Nei mesi del lutto per il secondo marito, l’amatissimo Alfonso, duca di Bisceglie, Lucrezia, dalla rocca di Nepi, nel Viterbese, dispone, con una lettera dell’ottobre del 1500, che vengano fatte allargare certe zaraguele di colore negro, ossia quelle ampie braghesse intime femminili di origine moresca usatissime in Spagna. Adottate da Lucrezia, non mancarono viceversa di suscitare scandalo a Ferrara, dove, chiamate «calzoni a la galeota» negli anni di permanenza della duchessa, erano state introdotte già dalle Ebree spagnole, dopo che, nel 1492, Ercole I aveva concesso ad alcune famiglie di Ebrei iberici di risiedere nelle sue terre. Ma a essere inizialmente scandalizzata dalle licenziose vesti delle donne ferraresi, chiamate gavardine, talmente strette e scollate da guadagnarsi l’esplicito nomignolo di «saltame indose», fu la stessa Lucrezia, che introdusse appunto a Ferrara i veli da petto o groghere (gorgiere) per attutire le audaci scollature delle Ferraresi.
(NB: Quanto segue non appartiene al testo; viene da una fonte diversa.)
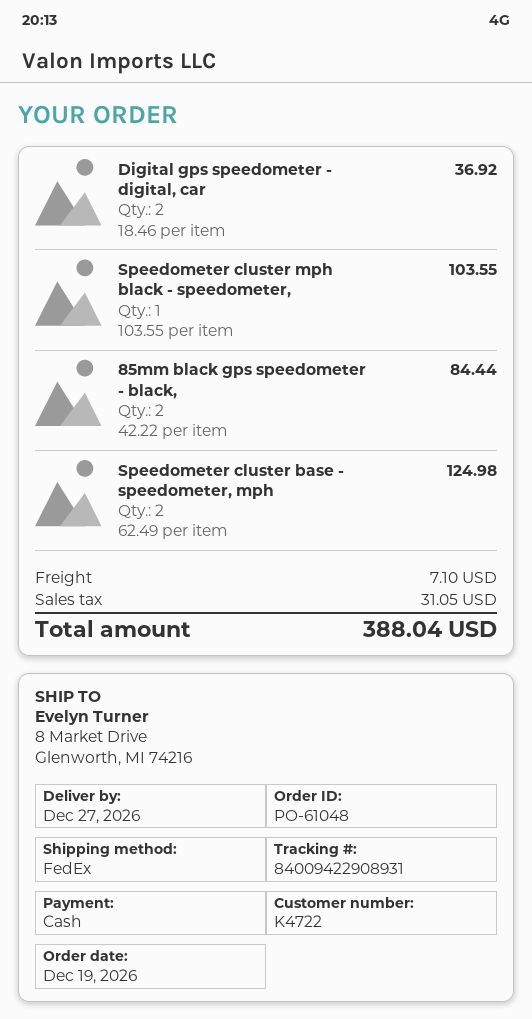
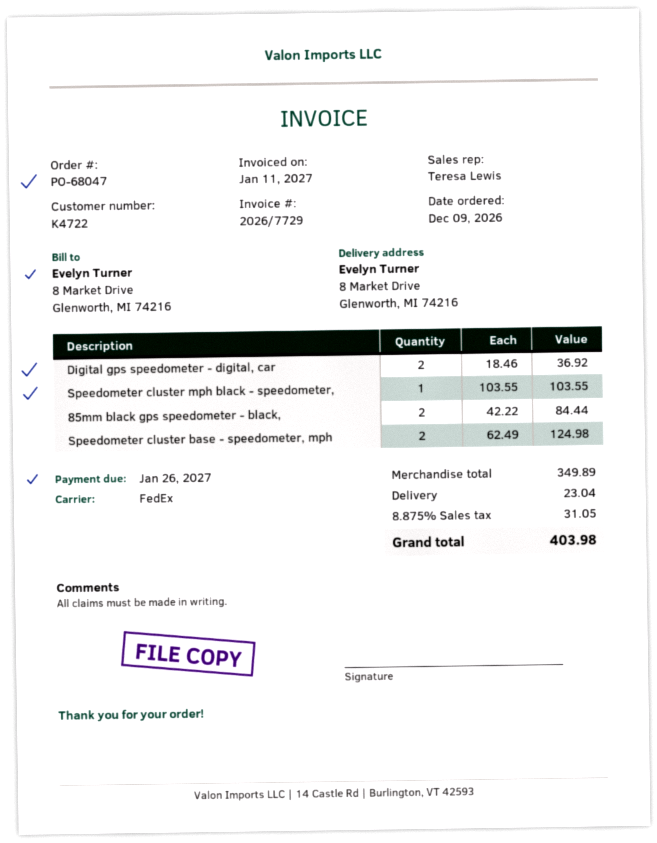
order number: PO-61048 -> PO-68047
order date: 2026-12-19 -> 2026-12-09
shipping: 7.10 -> 23.04
total: 388.04 -> 403.98

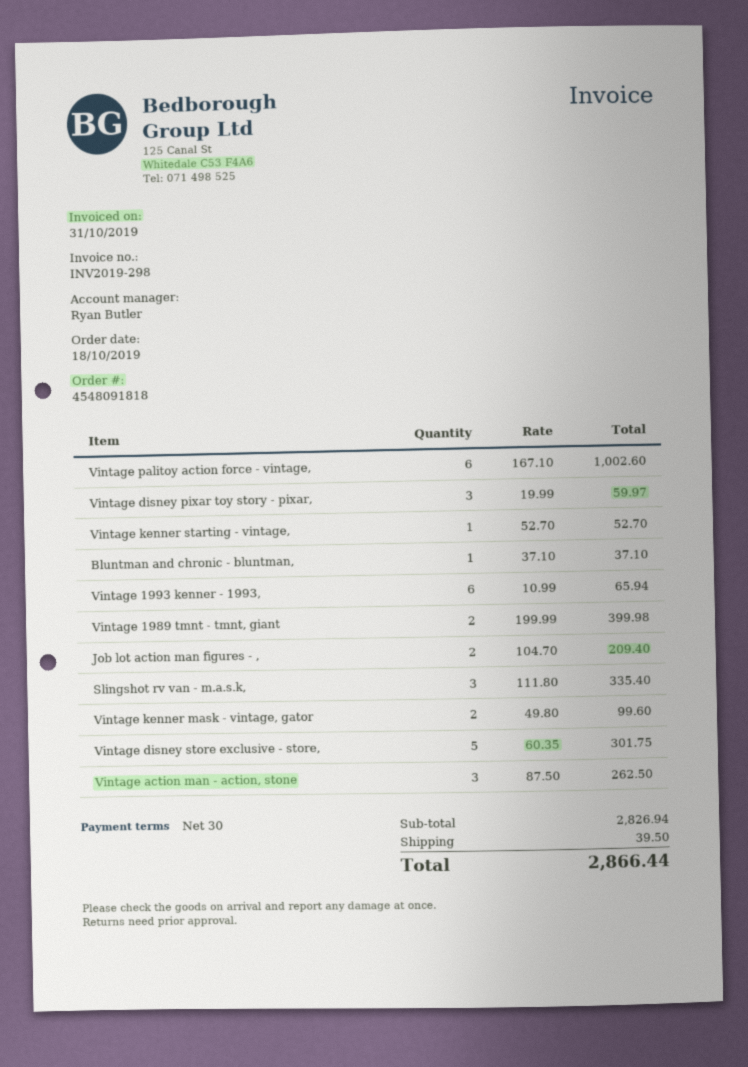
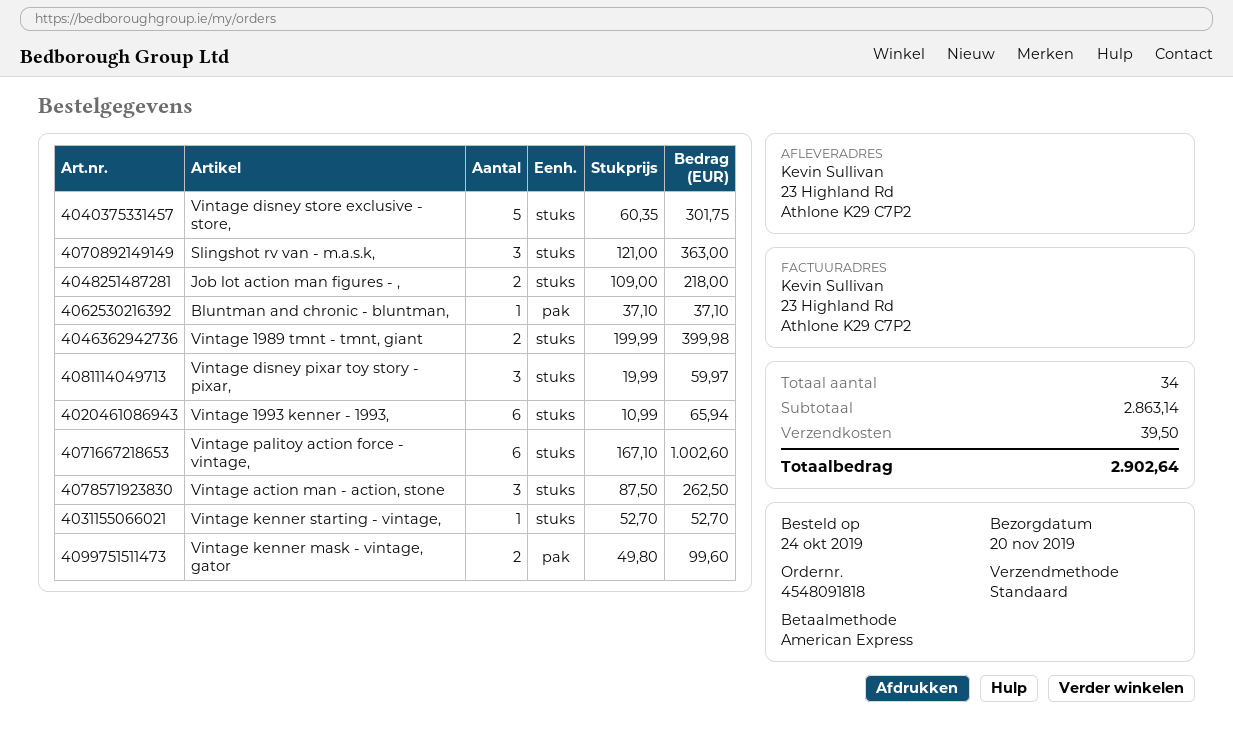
order date: 2019-10-18 -> 2019-10-24
Job lot action man figures - ,: 2 x 104.70 = 209.40 -> 2 x 109.00 = 218.00
Slingshot rv van - m.a.s.k,: 3 x 111.80 = 335.40 -> 3 x 121.00 = 363.00
subtotal: 2826.94 -> 2863.14
total: 2866.44 -> 2902.64

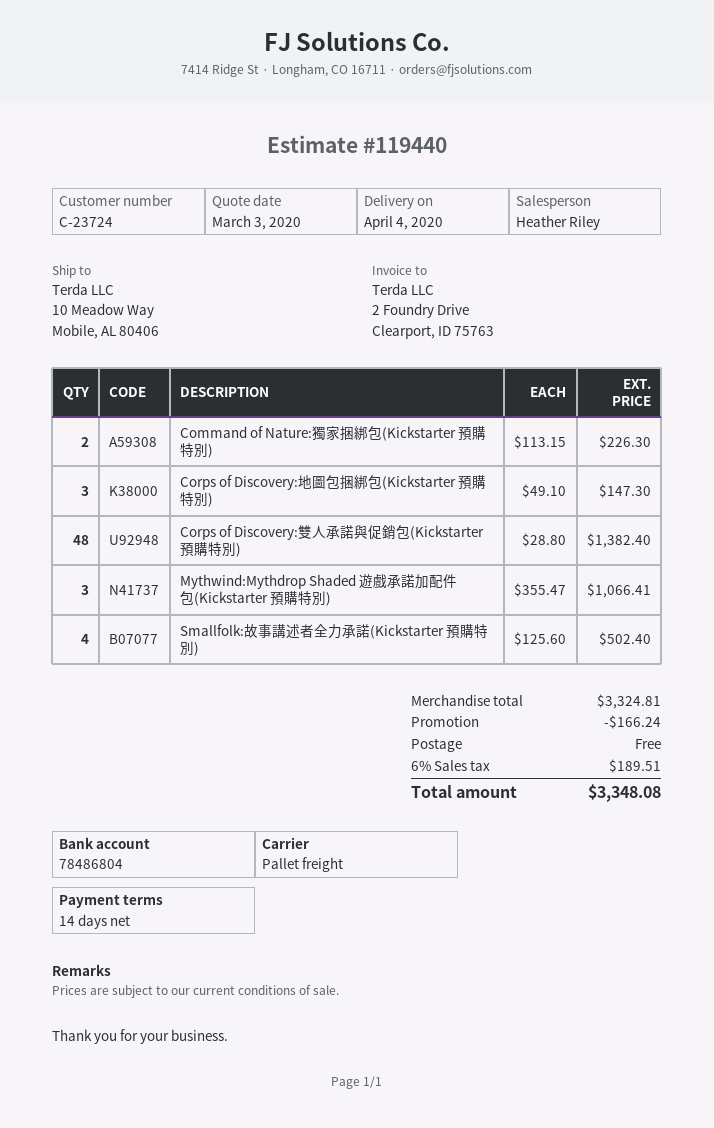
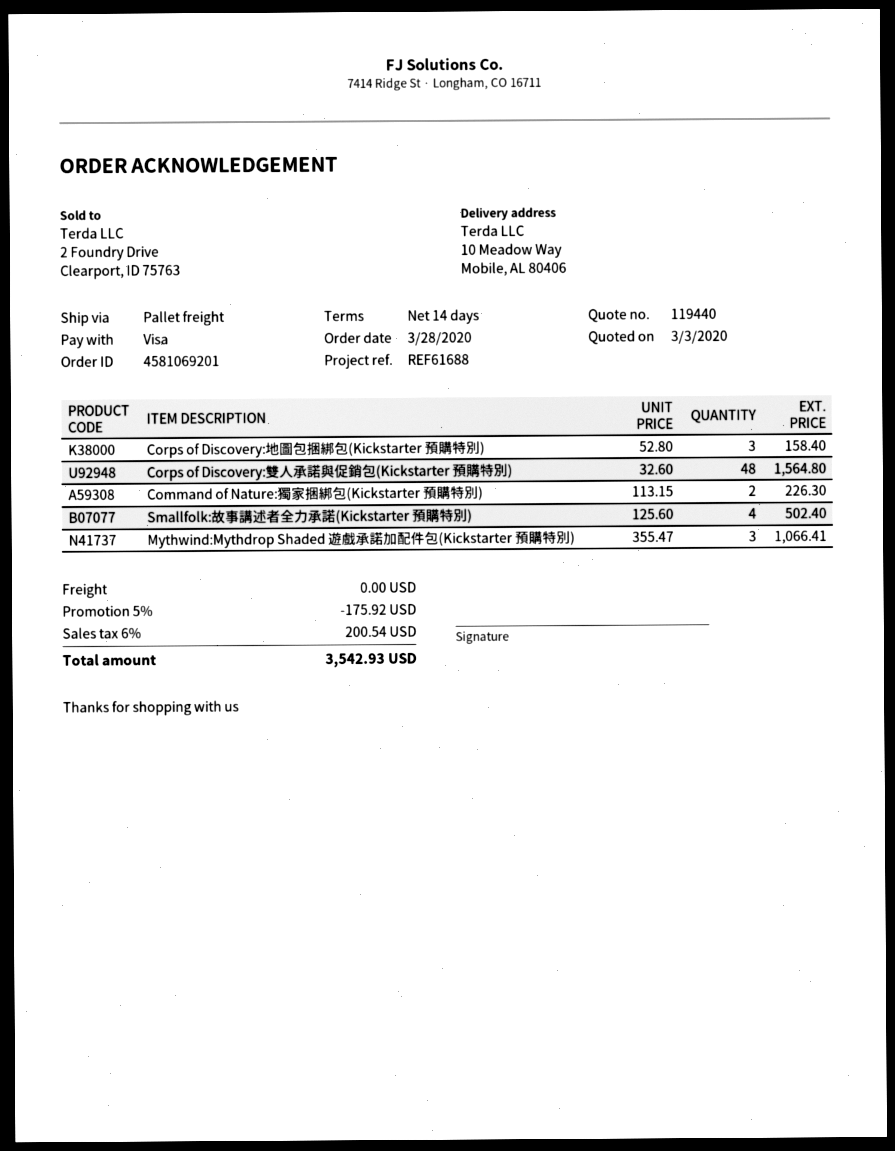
Corps of Discovery:地圖包捆綁包(Kickstarter 預購特別): 3 x 49.10 = 147.30 -> 3 x 52.80 = 158.40
Corps of Discovery:雙人承諾與促銷包(Kickstarter 預購特別): 48 x 28.80 = 1382.40 -> 48 x 32.60 = 1564.80
discount: 166.24 -> 175.92
tax: 6% = 189.51 -> 6% = 200.54
total: 3348.08 -> 3542.93

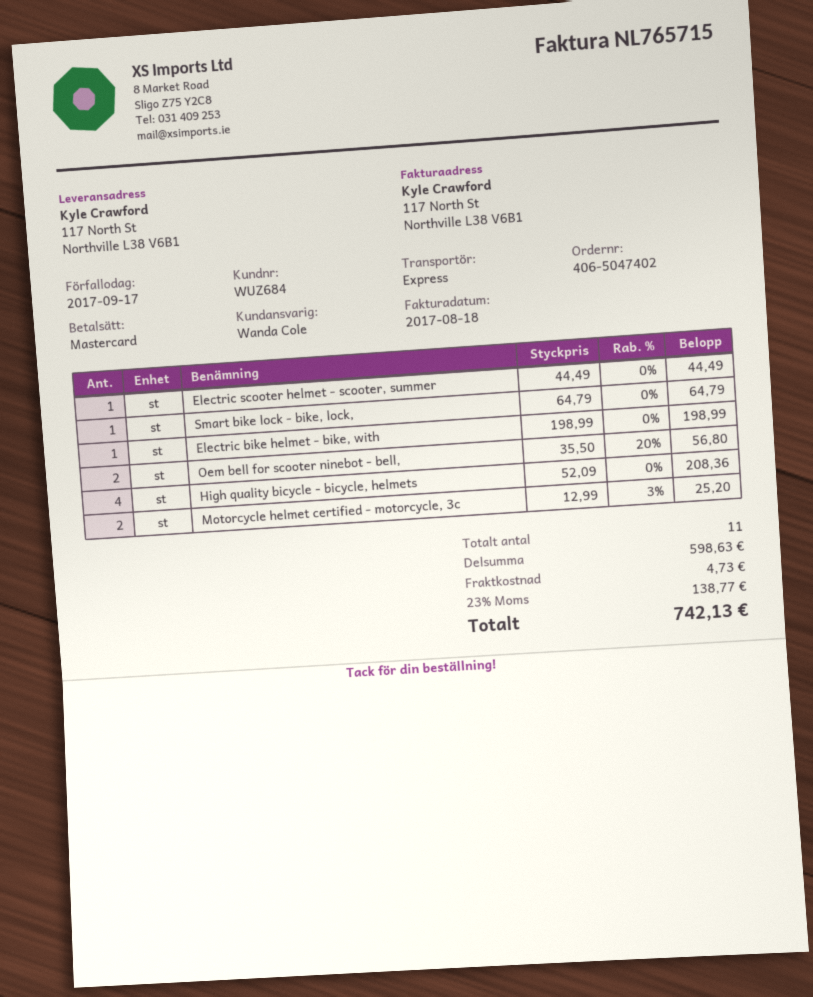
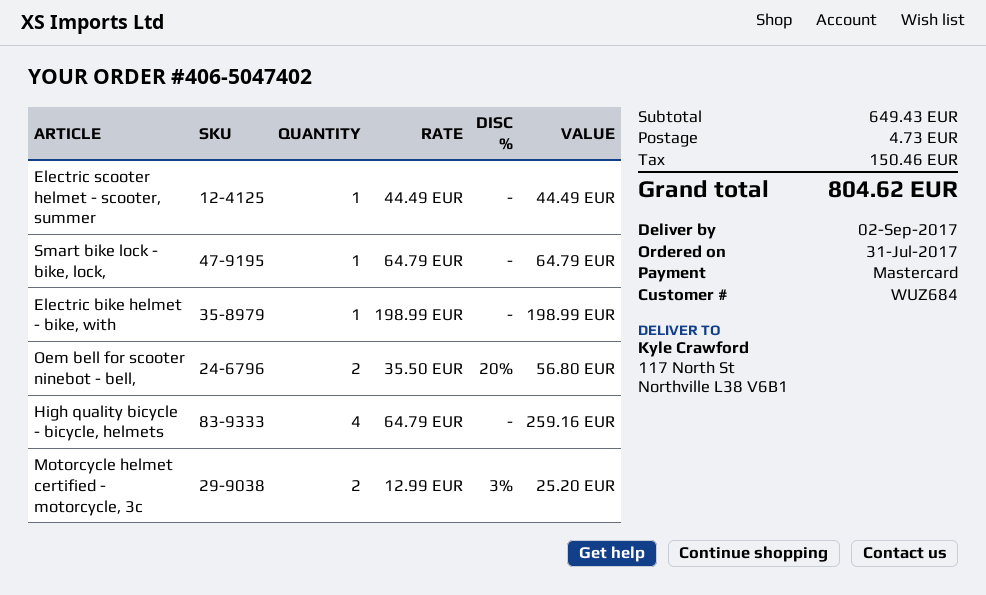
High quality bicycle - bicycle, helmets: 4 x 52.09 = 208.36 -> 4 x 64.79 = 259.16
subtotal: 598.63 -> 649.43
tax: 138.77 -> 150.46
total: 742.13 -> 804.62

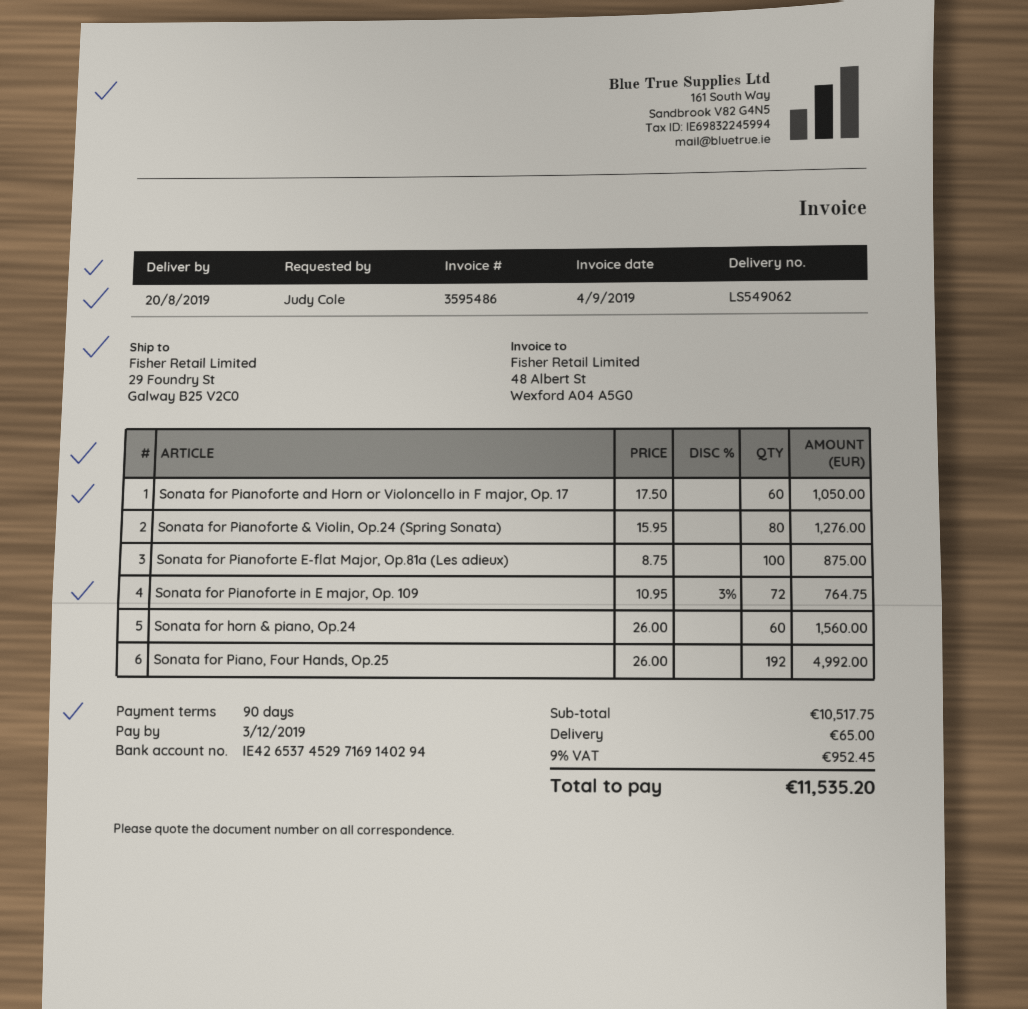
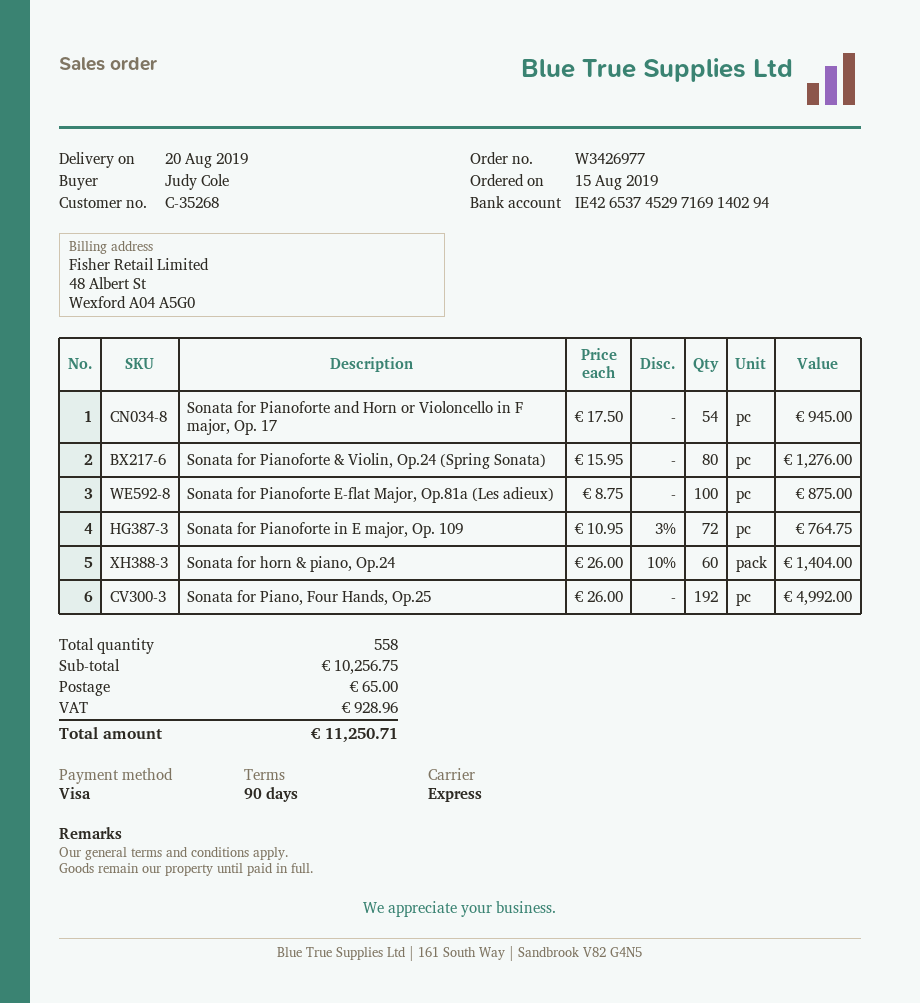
Sonata for Pianoforte and Horn or Violoncello in F major, Op. 17: 60 x 17.50 = 1050.00 -> 54 x 17.50 = 945.00
Sonata for horn & piano, Op.24: 60 x 26.00 = 1560.00 -> 60 x 26.00 - 10% = 1404.00
subtotal: 10517.75 -> 10256.75
tax: 952.45 -> 928.96
total: 11535.20 -> 11250.71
Una disposizione che lascia presagire quella castigatezza che Lucrezia osservò e mise in atto tra le dame della sua corte, soprattutto negli ultimi anni di vita, sotto gli influssi del religioso fiorentino Tommaso Caiani, il quale le indirizzò lettere di elevato contenuto teologico e morale dal 1514 fino al 1519, anno della morte. Lucrezia venne sepolta con l’abito di terziaria francescana, riecheggiando in questa ultima volontà le parole di Pietro Bembo, il quale ne aveva già compreso la profonda natura, annotando di fatto come «Ella ami assai piú piacere a se stessa dentro che agli altri fuori». Elisabetta Gnignera

Gli indumenti In basso, da sinistra a destra i colori preferiti da Lucrezia Borgia per vesti, mantiglie e sbernie, ossia gli ampi manti alla spagnola indossati principalmente su una sola spalla: 1. colore nigro (nero);

2. colore berrettino (grigio-azzurrato); 3. colore pavonazzo (violaceo-rossastro). Seguono quindi quelli adottati in occasione di cerimonie particolarmente solenni: 4. colore cremexi (cremisi)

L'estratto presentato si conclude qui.